There’s that intriguing line in verse 16 – “I have other sheep that do not belong to this fold. I must bring them also, and they will listen to my voice. So there will be one flock, one shepherd.” Here Jesus, in the words of my former pastor’s knick-knack, is getting his sheep together. In the context of John’s Gospel, this line would have been speaking of the Gentiles, those non-Jews who responded to Jesus, and indeed were responding to the teaching of the early church at the time John’s Gospel was written. For us today, the specific question that tied the early church up in knots – can Gentiles become Christians without first becoming Jews - is long-since resolved, but the broader issue of inclusion is very much with us, as it is with every generation.

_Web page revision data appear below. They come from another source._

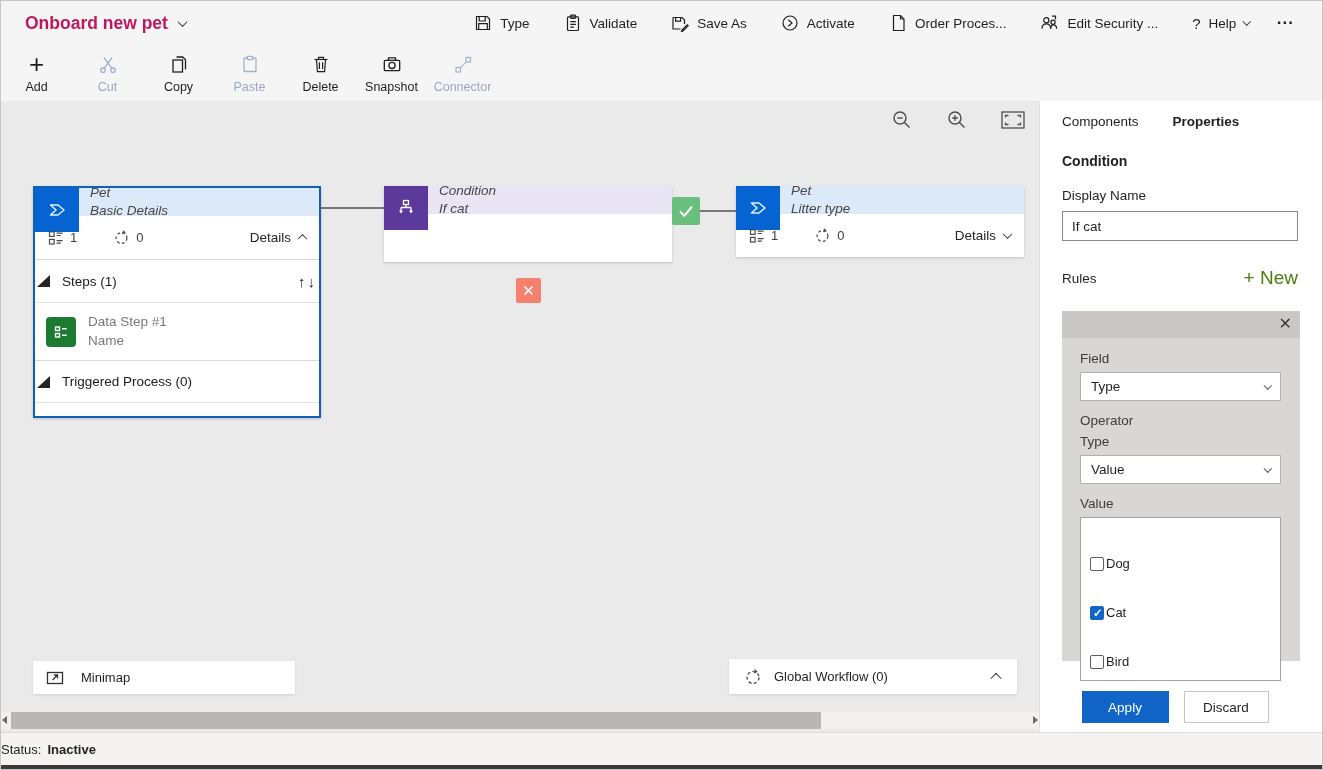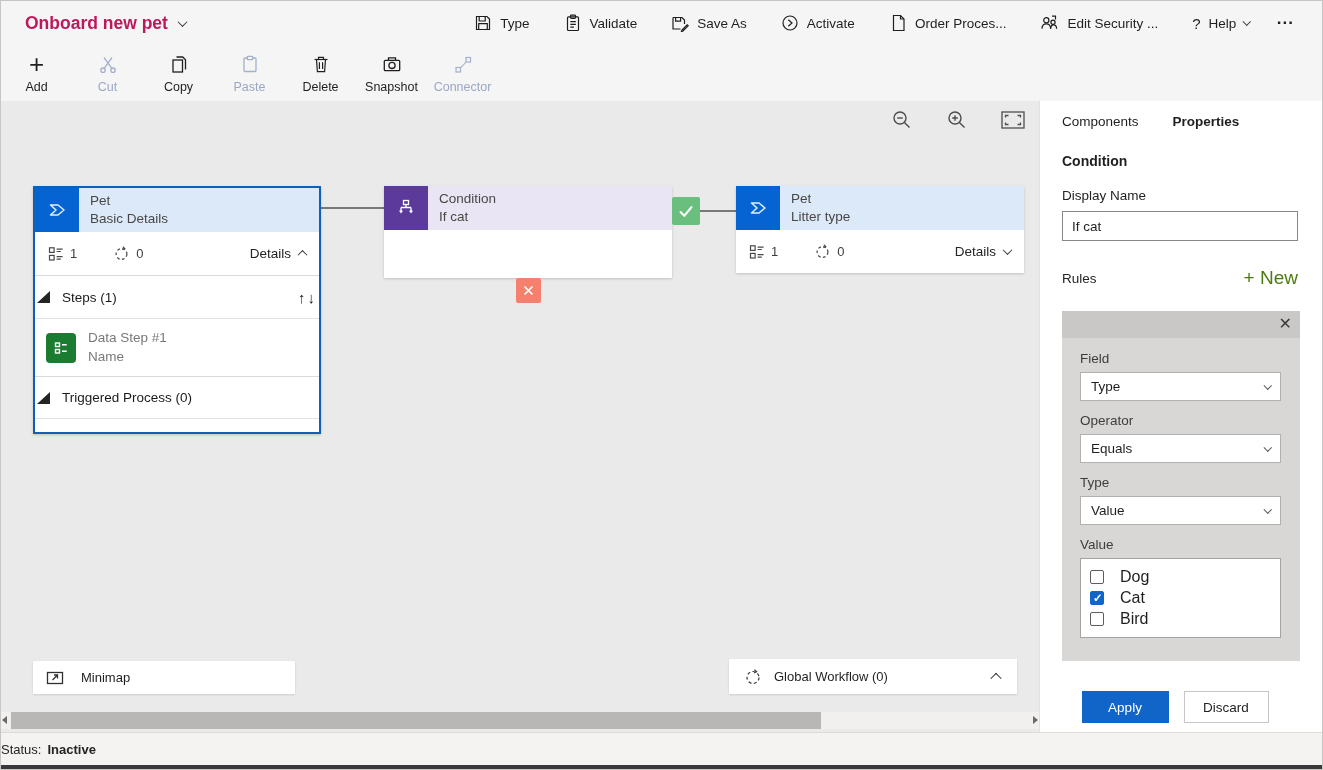--- a/index.html
+++ b/index.html
@@ -40,7 +40,7 @@
   
   .node { position:absolute; width:288px; background:#fff; box-shadow:0 1px 2.5px rgba(0,0,0,.18); font-size:13.5px; }
   .node.selected { border:2px solid #1061b5; }
-  .node-header { height:44px; display:flex; }
+  .node-header { height:28px; display:flex;font-style:italic; }
   .node-icon { width:44px; height:44px; flex:none; display:flex; align-items:center; justify-content:center; }
   .node-titles { flex:1; display:flex; flex-direction:column; justify-content:center; padding:0 11px; line-height:1.32; color:#494745; }
   .node-meta { height:43px; display:flex; align-items:center; padding:0 13px; color:#3f3d3b; background:#fff; }

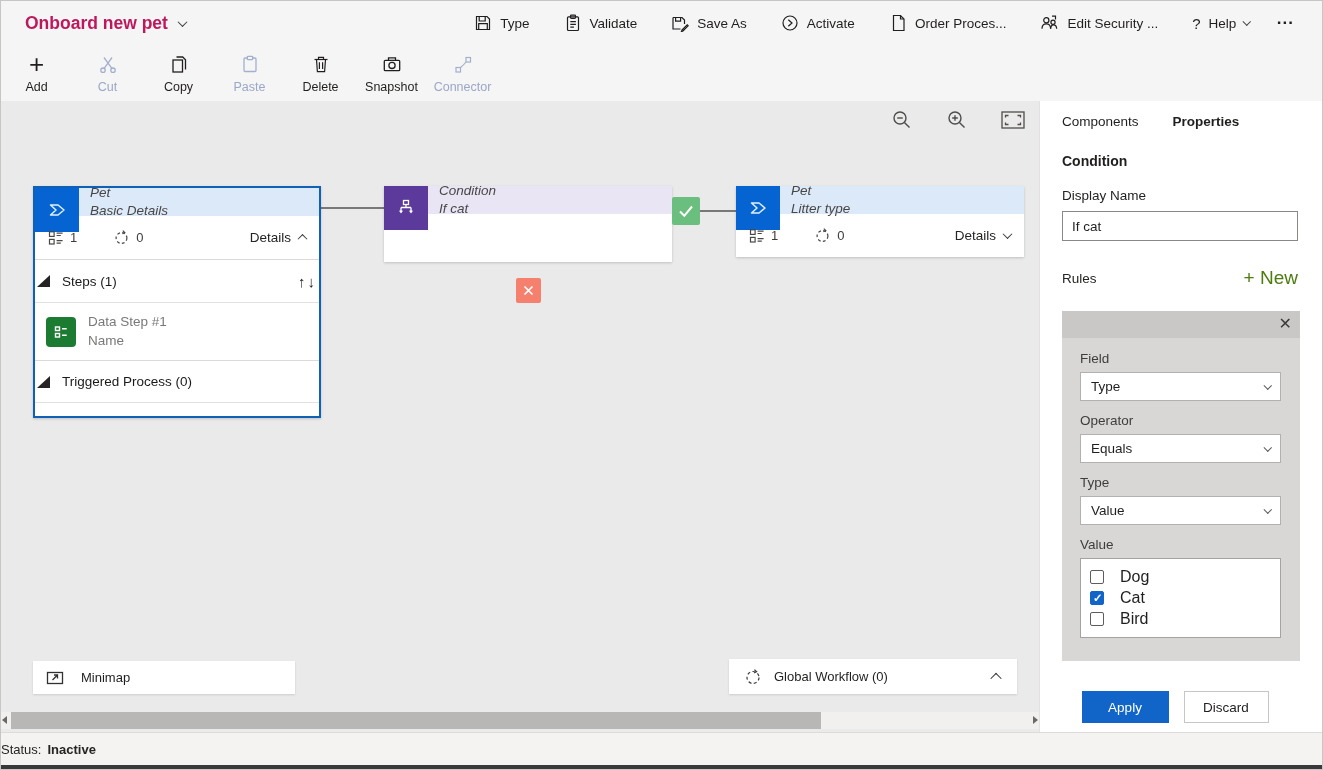--- a/index.html
+++ b/index.html
@@ -458,10 +458,6 @@
             <span class="chev down sm"></span>
           </div>
           <div class="f-label">Operator</div>
-          <div class="select">
-            <span>Equals</span>
-            <span class="chev down sm"></span>
-          </div>
           <div class="f-label">Type</div>
           <div class="select">
             <span>Value</span>

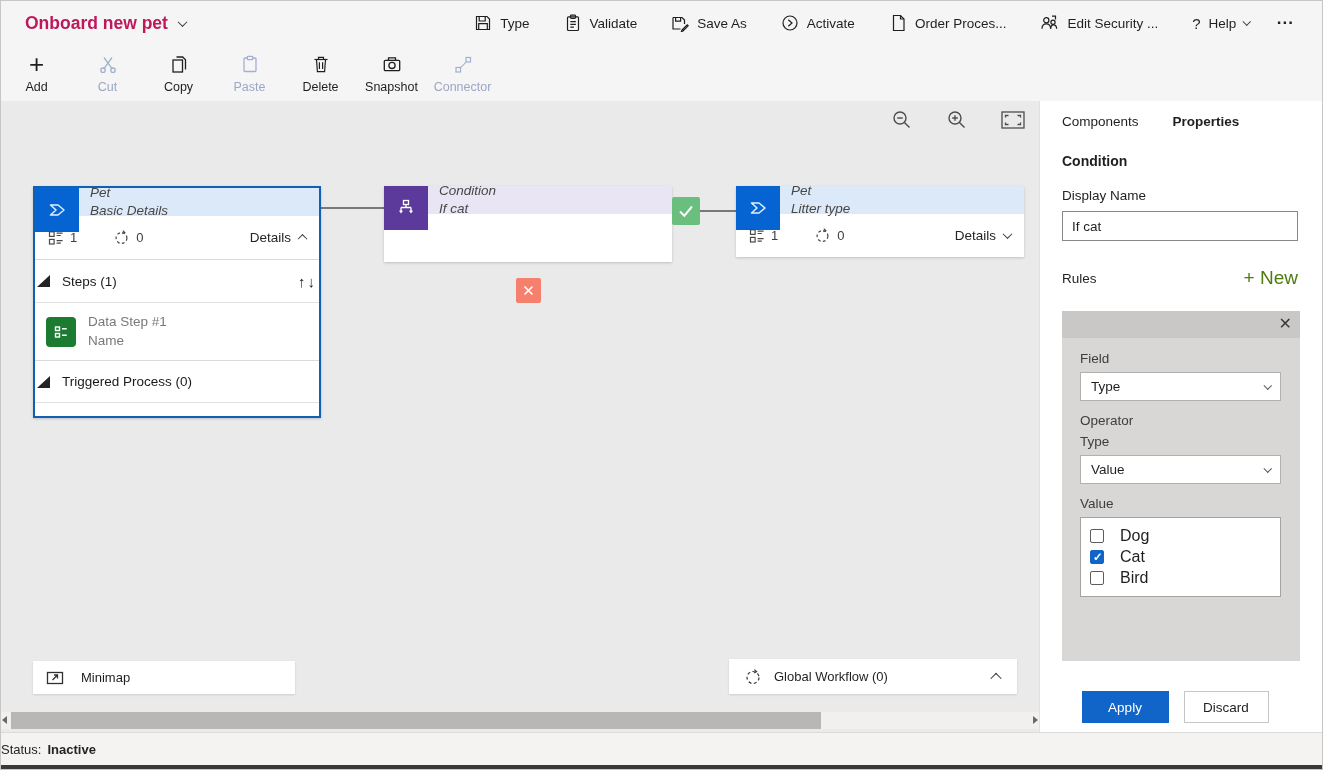--- a/index.html
+++ b/index.html
@@ -83,7 +83,7 @@
   .select { height:29px; background:#fff; border:1px solid #b3b1af; display:flex; align-items:center; justify-content:space-between; padding:0 10px; font-size:13.5px; color:#201f1e; cursor:pointer; margin-bottom:12px; }
   .select .chev { color:#5a5856; }
   .listbox { background:#fff; border:1px solid #a5a3a1; padding:7px 9px 8px; }
-  .lb-row { display:flex; align-items:center; gap:16px; height:21px; font-size:16px; color:#201f1e; cursor:pointer; }
+  .lb-row { display:flex; align-items:center; gap:2px; height:21px; font-size:13px; color:#201f1e; cursor:pointer;margin-top:28px; }
   .cbox { width:14px; height:14px; border:1px solid #5f5d5b; background:#fff; border-radius:2px; flex:none; position:relative; }
   .cbox.checked { background:#1265c8; border-color:#1265c8; }
   .cbox.checked::after { content:"\2713"; position:absolute; left:2px; top:-1px; font-size:11.5px; color:#fff; font-weight:700; }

Who is welcome with us in church? Who is welcome with us at the Communion table? Do those who are different from us have to give themselves a sort of “extreme makeover” in order to look or act just like us before they can worship with us? We can read the reference to “other sheep” as a reference to any of the out-groups that are on the margins of our society, those who are beat like piƱatas and blamed for America’s problems during every election cycle. Jesus has called and continues to call these “other sheep” to be part of the one flock, calls us to be hospitable to those who may not look like us, dress like us, talk like us, even worship like us, but nonetheless are beloved of God.

So our sense of who we are as Christians – our baptismal identity – child of God, disciple of Christ, member of Christ’s church – must be firm enough that we won’t forsake it for the other identities with which the culture will try to saddle us, and yet expansive enough to recognize those who are very different from us as fellow Christians – as children of God, disciples of Christ, members of Christ’s church – as members of the one flock that Jesus continues to form. Whom Jesus calls into the flock, may we welcome, and where Jesus leads, may we follow.